Each local area will have their own combination of these changes based on their local evidence, as well as any that are more specific to their local area and which do not necessarily appear in this list of most common focus areas.
This shows how best supporting children with SEND requires a local partnership across schools, the LA and local health providers.
The DBV local areas in Tranches 1 and 2 are now starting to use their DBV grants to implement the components relevant to their local area. DfE will be supporting local areas to maximise the impact on outcomes of these changes during Phase 2 of the programme.
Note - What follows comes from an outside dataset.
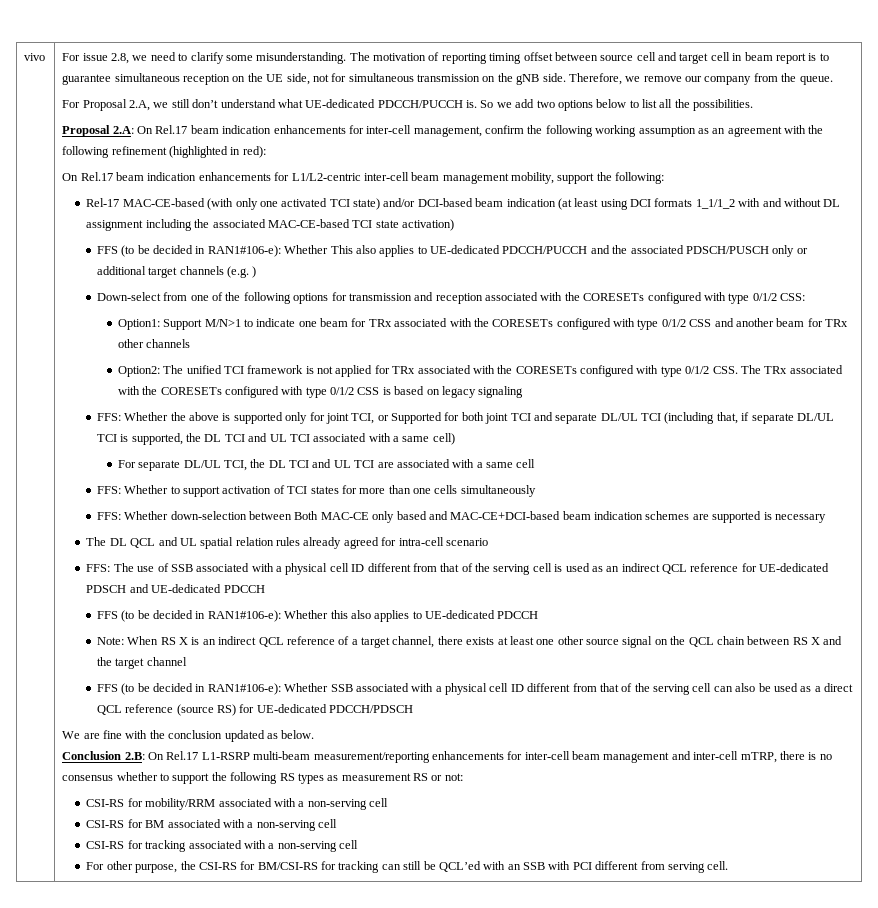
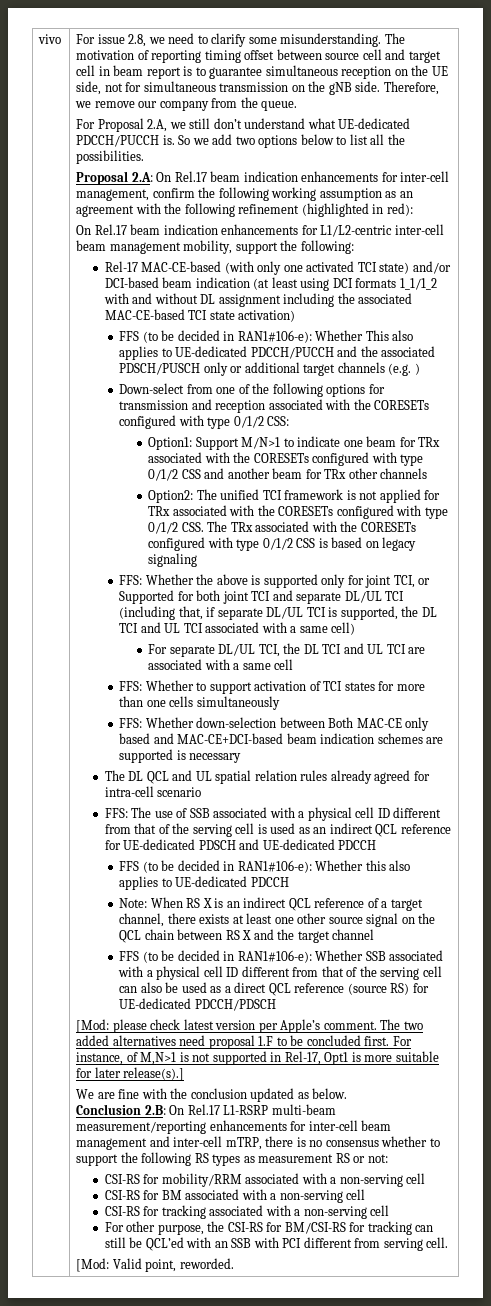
+ [Mod: please check latest version per Apple’s comment. The two added alternatives need proposal 1.F to be concluded first. For instance, of M,N>1 is not supported in Rel-17, Opt1 is more suitable for later release(s).]
+ [Mod: Valid point, reworded.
Although each local area has a bespoke plan to implement their own improvements, their intended workstreams can be grouped in to five categories:
Uniting the local system by developing and enhancing system partnerships, co-production and engagement, and managing the local improvement programme.
Delivering support to schools by using data to identify specific schools to focus on with targeted resources to help them support children with SEND more effectively.
Building a high performing LA SEN service by ensuring assessment and review teams are the right size and have efficient and effective practice and processes.
Building effective target services across LA SEND outreach, social care and local health services by ensuring services are the right size and have efficient and effective practice and processes.
A spine of data and system intelligence to track performance and target efforts, as part of day to day operations.
A report will be published at the end of Phase One (in spring 2024) providing a summary of the complete findings from all of the DBV diagnostics.
In addition, a National Playbook will also be published in spring 2024, providing an open access toolkit to help all local areas complete diagnostic work autonomously in the future, and continue to sustainably improve the outcomes and experience of children and young people with SEND.
These outputs will help ensure that the learning across all 54 local areas supports DfE policy development and that the whole sector, beyond the 54 DBV LAs, is equipped to deliver future diagnostic activity that would lead to improved outcomes and experiences for children and young people with SEND and their families as well as a more sustainable financial footing for local authorities.